● Work instruction: Could you copy each line of the listing that holds "position"?

● Task inputs:
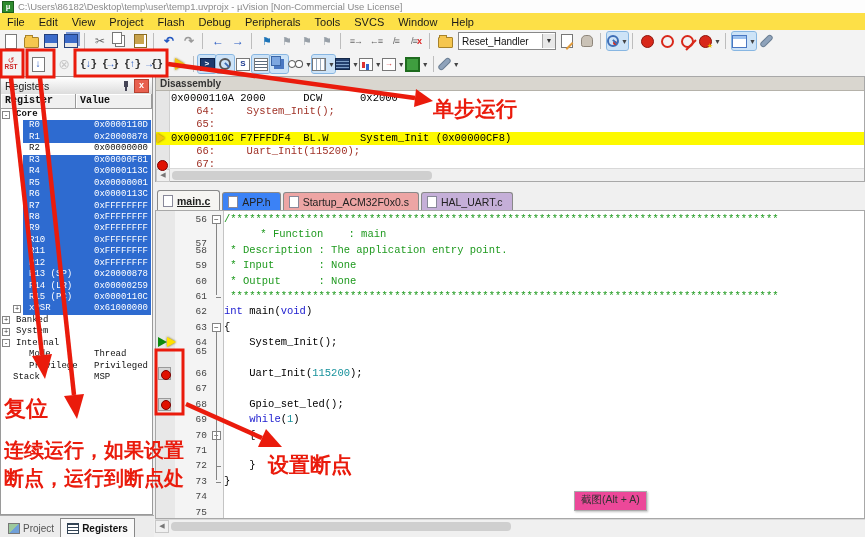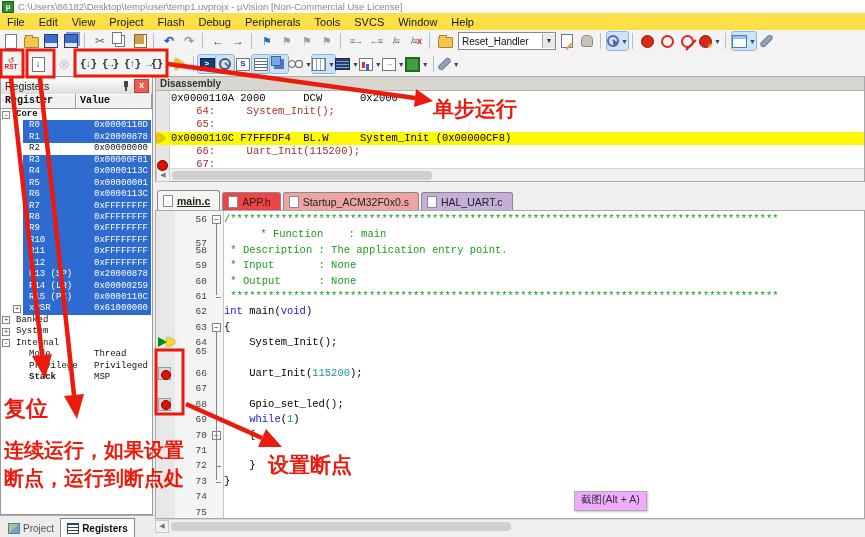--- a/index.html
+++ b/index.html
@@ -485,7 +485,7 @@
       <span class="tabdoc"></span>
       <span>main.c</span>
     </div>
-    <div class="etab" style="background: #ef4444;">
+    <div class="etab" style="background: #3b82f6;">
       <span class="tabdoc"></span>
       <span>APP.h</span>
     </div>

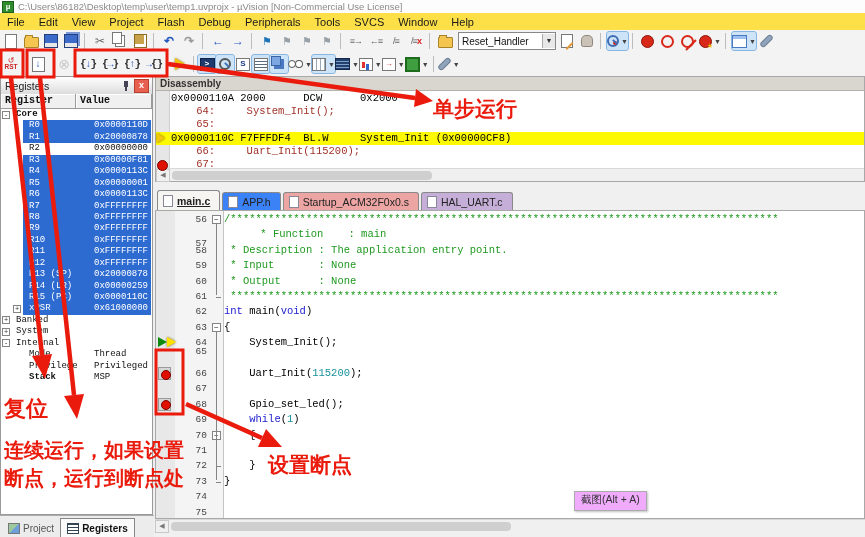--- a/index.html
+++ b/index.html
@@ -451,7 +451,7 @@
         <span class="rval">Privileged</span>
       </div>
       <div class="rrow">
-        <span class="rlab" style="left: 28px; font-weight: bold;">Stack</span>
+        <span class="rlab" style="left: 12px;">Stack</span>
         <span class="rval">MSP</span>
       </div>
     </div>

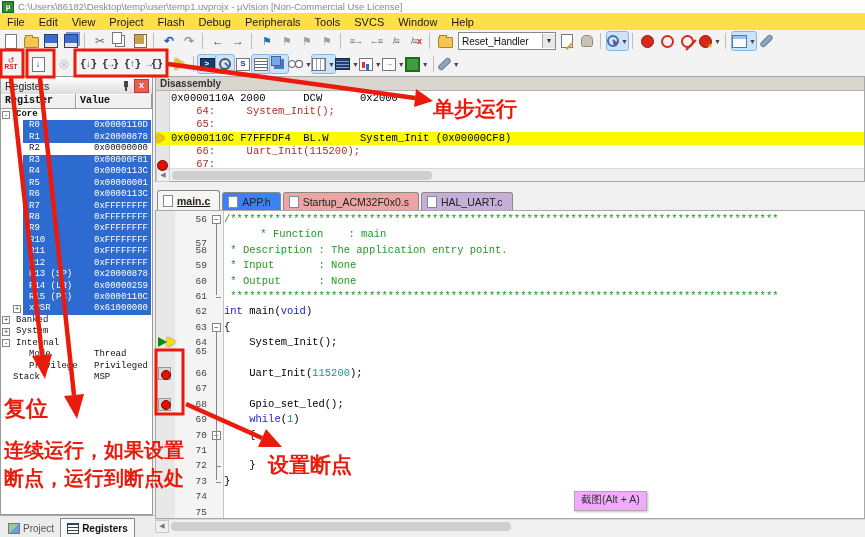--- a/index.html
+++ b/index.html
@@ -126,7 +126,7 @@
   #ann-cont1{left:4px;top:437px;font-size:20px;}
   #ann-cont2{left:4px;top:465px;font-size:20px;}
   #ann-bp{left:268px;top:451px;font-size:21px;}
-  #tooltip{position:absolute;left:574px;top:491px;height:16px;background:#f0abfc;border:1px solid #ababab;box-shadow:1px 1px 2px rgba(0,0,0,.25);font-size:10.5px;color:#333;padding:1px 6px;z-index:40;}
+  #tooltip{position:absolute;left:574px;top:491px;height:16px;background:#ec4899;border:1px solid #ababab;box-shadow:1px 1px 2px rgba(0,0,0,.25);font-size:10.5px;color:#333;padding:1px 6px;z-index:40;}
 </style>
 </head>
 <body>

● Output for this task:
-  #tooltip{position:absolute;left:574px;top:491px;height:16px;background:#f0abfc;border:1px solid #ababab;box-shadow:1px 1px 2px rgba(0,0,0,.25);font-size:10.5px;color:#333;padding:1px 6px;z-index:40;}
+  #tooltip{position:absolute;left:574px;top:491px;height:16px;background:#ec4899;border:1px solid #ababab;box-shadow:1px 1px 2px rgba(0,0,0,.25);font-size:10.5px;color:#333;padding:1px 6px;z-index:40;}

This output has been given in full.